• _Task prompt_
Go through the lines below and copy each one that holds the string "this".

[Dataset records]
§ §

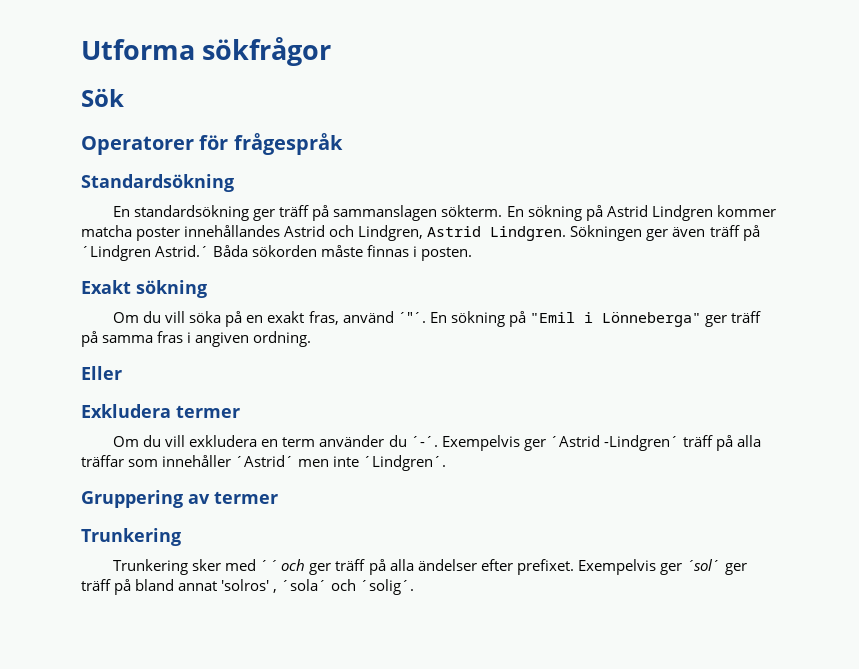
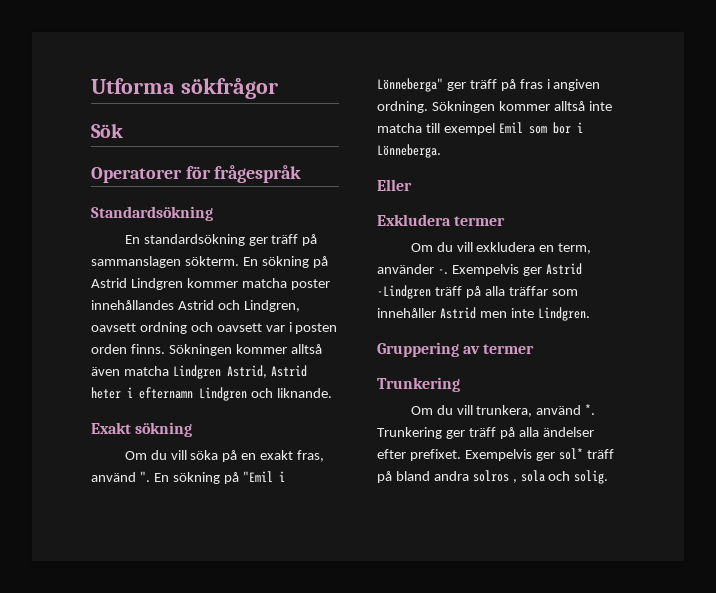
[427,225,760,241] [81,245,473,261] Astrid Lindgren. Sökningen ger även träff på ´Lindgren Astrid.´ Båda sökorden måste finnas i posten. -> [91,322,338,334] [91,344,322,356] [91,365,307,379] [91,387,332,401] oavsett ordning och oavsett var i posten orden finns. Sökningen kommer alltså även matcha Lindgren Astrid, Astrid heter i efternamn Lindgren och liknande.
[397,312,426,323] ´"´. -> [139,471,150,482] ".
[102,335,154,343] samma -> (516, 85) none
(312, 339) none -> [431,101,612,113] [377,122,583,135] [377,144,441,158] Sökningen kommer alltså inte matcha till exempel Emil som bor i Lönneberga.
[282,435,679,451] term använder du ´-´. Exempelvis ger ´Astrid -Lindgren´ -> [558,243,592,254] [377,263,582,276] [377,285,431,299] term, använder -. Exempelvis ger Astrid -Lindgren
[235,455,295,467] ´Astrid´ -> [439,307,476,319] Astrid
[363,455,447,471] ´Lindgren´. -> [537,307,590,321] Lindgren.
[113,559,306,575] Trunkering sker med ´´ och -> [410,404,596,417] [377,427,442,439] Om du vill trunkera, använd *. Trunkering
[685,559,747,575] ´sol´ ger -> [558,448,583,460] sol*
[178,579,415,595] annat 'solros' , ´sola´ och ´solig´. -> [433,470,609,484] andra solros , sola och solig.

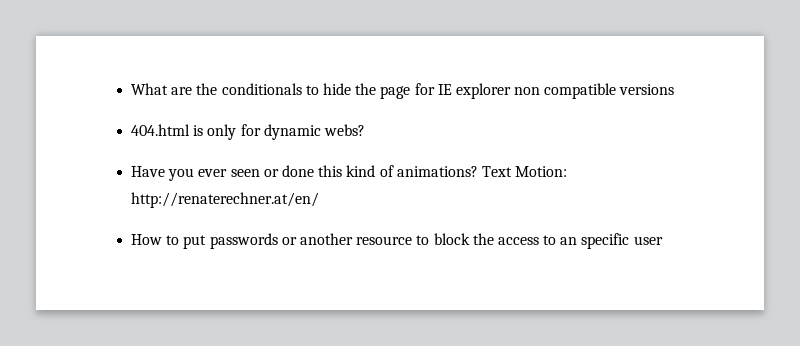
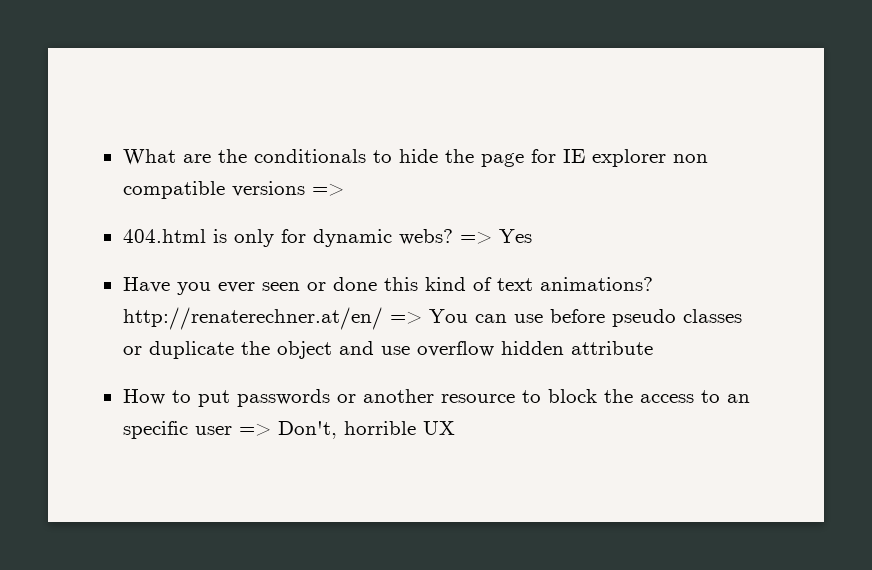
(675, 89) none -> [311,183,344,196] =>
(365, 130) none -> [459,229,532,244] => Yes
[396,166,568,177] [131,192,320,208] animations? Text Motion: http://renaterechner.at/en/ -> [496,277,653,291] [122,307,742,330] [122,341,653,359] text animations? http://renaterechner.at/en/ => You can use before pseudo classes or duplicate the object and use overflow hidden attribute
(663, 240) none -> [238,421,455,439] => Don't, horrible UX

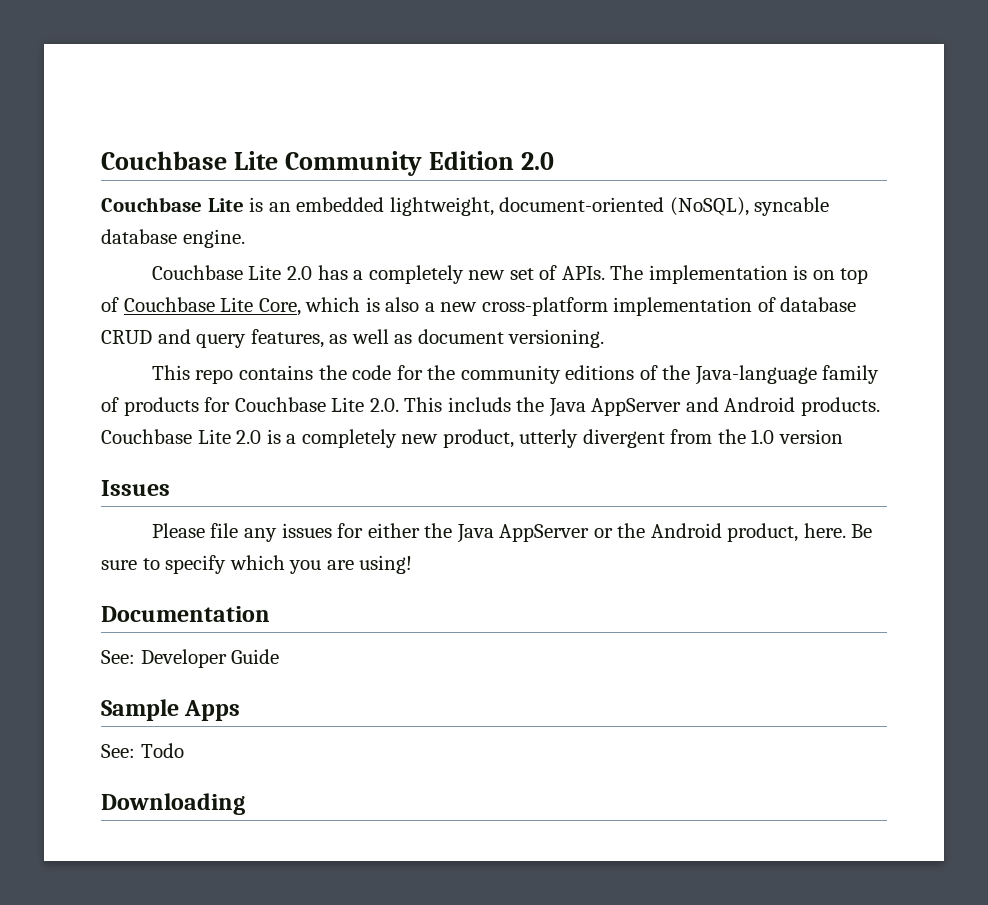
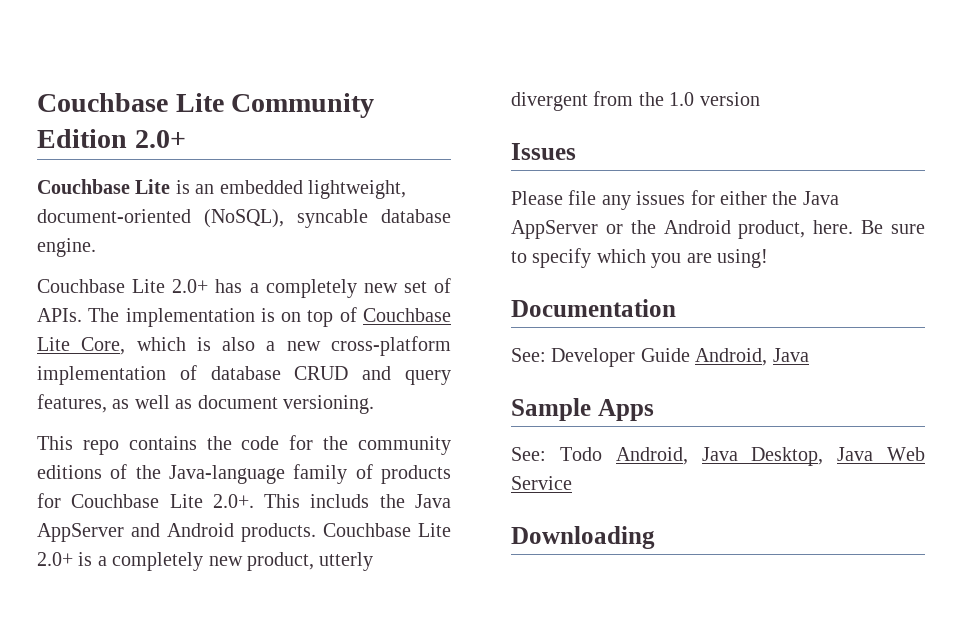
[521,152,555,170] 2.0 -> [134,130,186,148] 2.0+
[287,266,313,280] 2.0 -> [172,279,209,293] 2.0+
[369,398,399,412] 2.0. -> [212,494,254,508] 2.0+.
[236,430,262,444] 2.0 -> [37,552,73,566] 2.0+
(280, 656) none -> [695,348,809,366] Android, Java
(184, 750) none -> [615,447,925,466] [511,476,572,490] Android, Java Desktop, Java Web Service

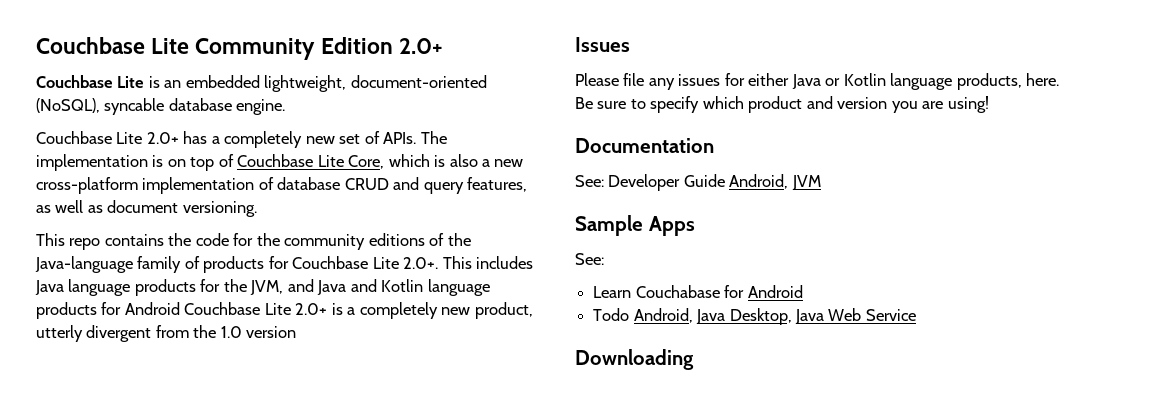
[310,494,451,508] [37,523,316,542] includs the Java AppServer and Android products. -> [476,256,534,269] [35,279,490,296] [36,302,180,319] includes Java language products for the JVM, and Java and Kotlin language products for Android
[772,191,839,205] [511,220,806,239] the Java AppServer or the Android product, -> [791,73,1022,90] Java or Kotlin language products,
(646, 256) none -> [748,96,888,113] product and version
[772,348,809,362] Java -> [791,175,821,190] JVM
(546, 454) none -> [593,285,803,298] // Learn Couchabase for Android //

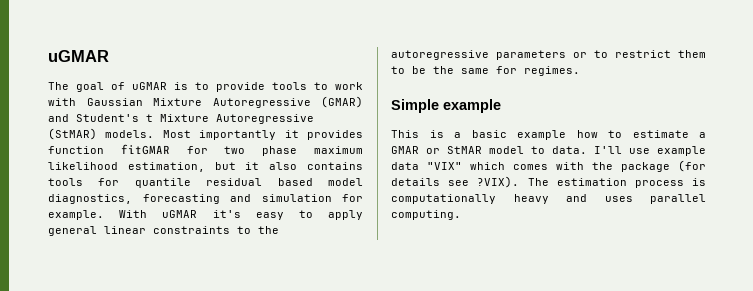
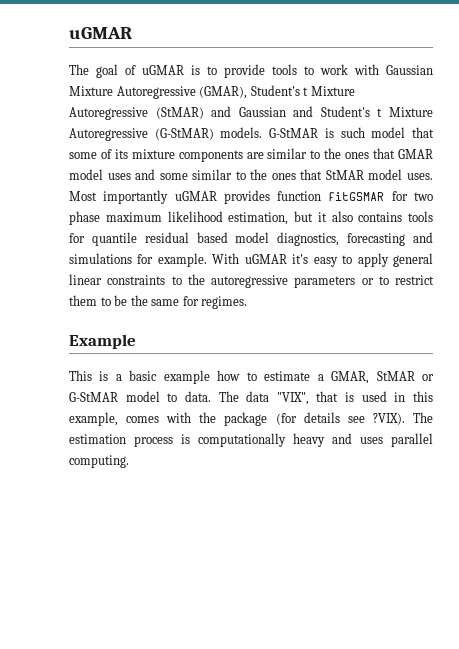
[321,96,363,108] (GMAR) -> [199,85,355,99] [69,106,286,120] (GMAR), Student's t Mixture Autoregressive (StMAR) and Gaussian
[48,128,155,140] (StMAR) models. -> [154,127,435,140] [69,148,434,162] [69,169,433,180] (G-StMAR) models. G-StMAR is such model that some of its mixture components are similar to the ones that GMAR model uses and some similar to the ones that StMAR model uses.
[284,130,299,138] it -> [174,191,217,201] uGMAR
[120,144,170,155] fitGMAR -> [328,192,385,201] fitGSMAR
[261,194,332,202] simulation -> [69,253,132,264] simulations
[391,99,501,113] Simple example -> [69,334,136,349] Example
[391,146,706,156] [391,162,505,170] GMAR or StMAR model to data. I'll use example data "VIX" which -> [331,371,434,384] [69,391,433,405] [69,412,118,426] GMAR, StMAR or G-StMAR model to data. The data "VIX", that is used in this example,

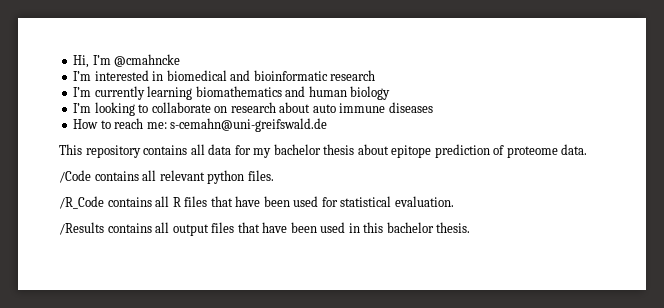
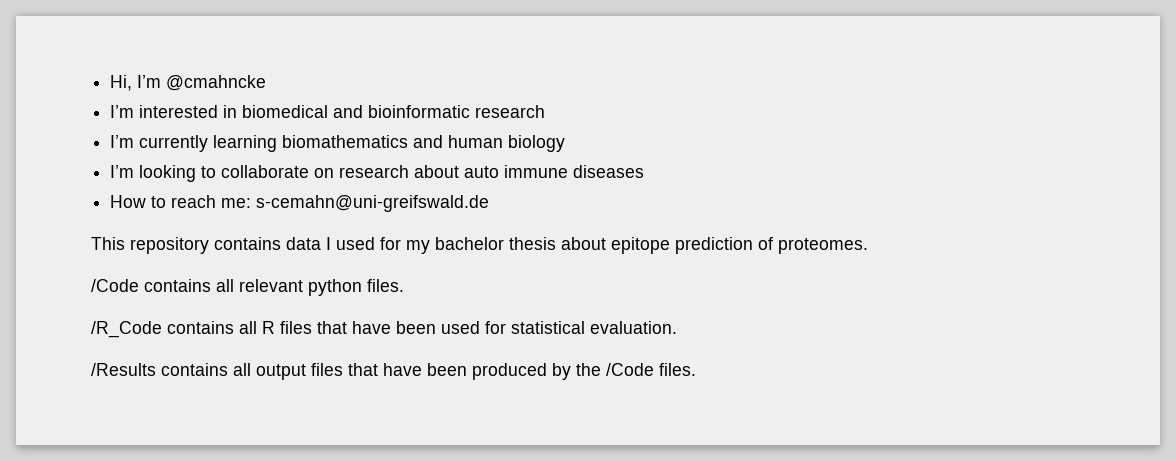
[190,144,232,155] all data -> [286,237,375,250] data I used
[506,144,588,158] proteome data. -> [778,238,868,254] proteomes.
[320,222,471,233] used in this bachelor thesis. -> [472,363,696,380] produced by the /Code files.

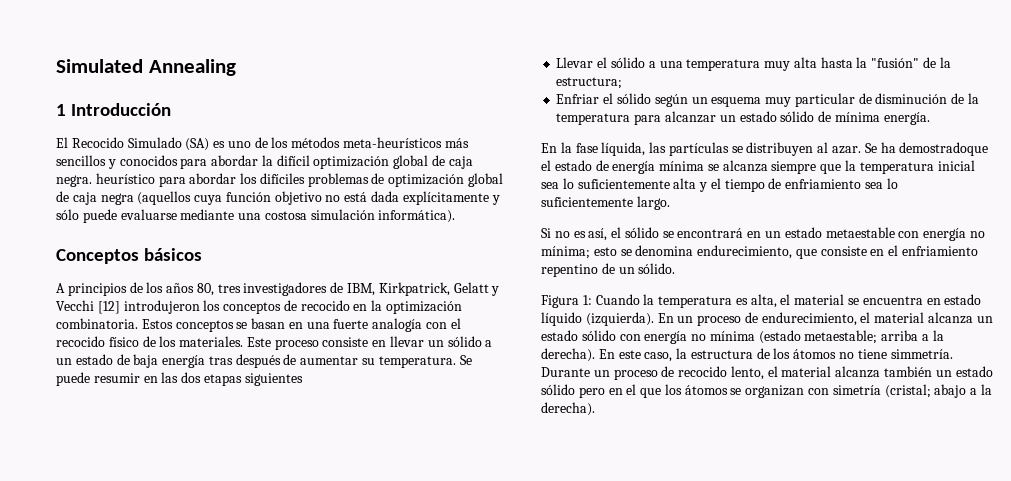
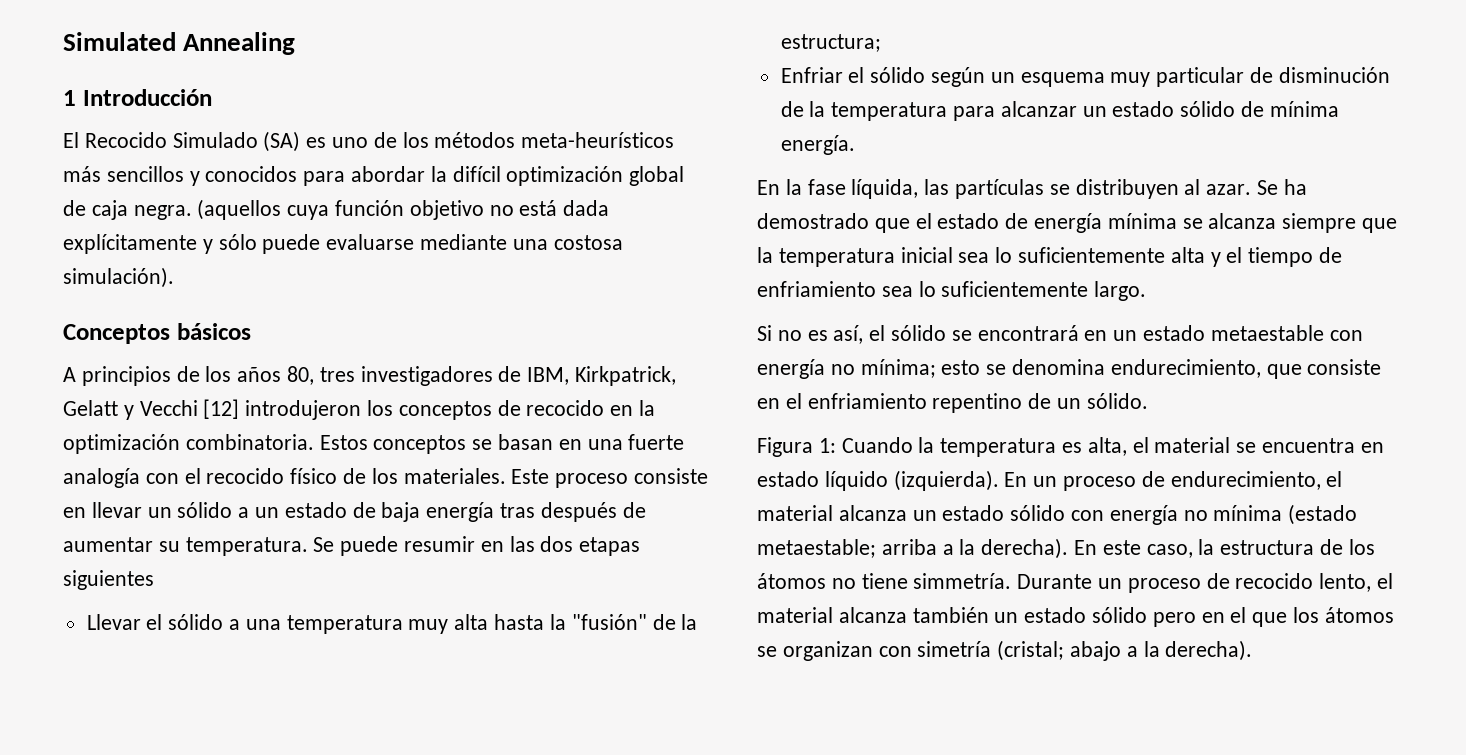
[95,173,504,187] [56,191,134,205] heurístico para abordar los difíciles problemas de optimización global de caja negra -> (192, 212) none
[310,209,456,223] simulación informática). -> [63,267,174,288] simulación).
[899,142,989,156] demostradoque -> [757,213,910,233] demostrado que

§ §

• _Output_
[391,146,706,156] [391,162,505,170] GMAR or StMAR model to data. I'll use example data "VIX" which -> [331,371,434,384] [69,391,433,405] [69,412,118,426] GMAR, StMAR or G-StMAR model to data. The data "VIX", that is used in this example,
[320,222,471,233] used in this bachelor thesis. -> [472,363,696,380] produced by the /Code files.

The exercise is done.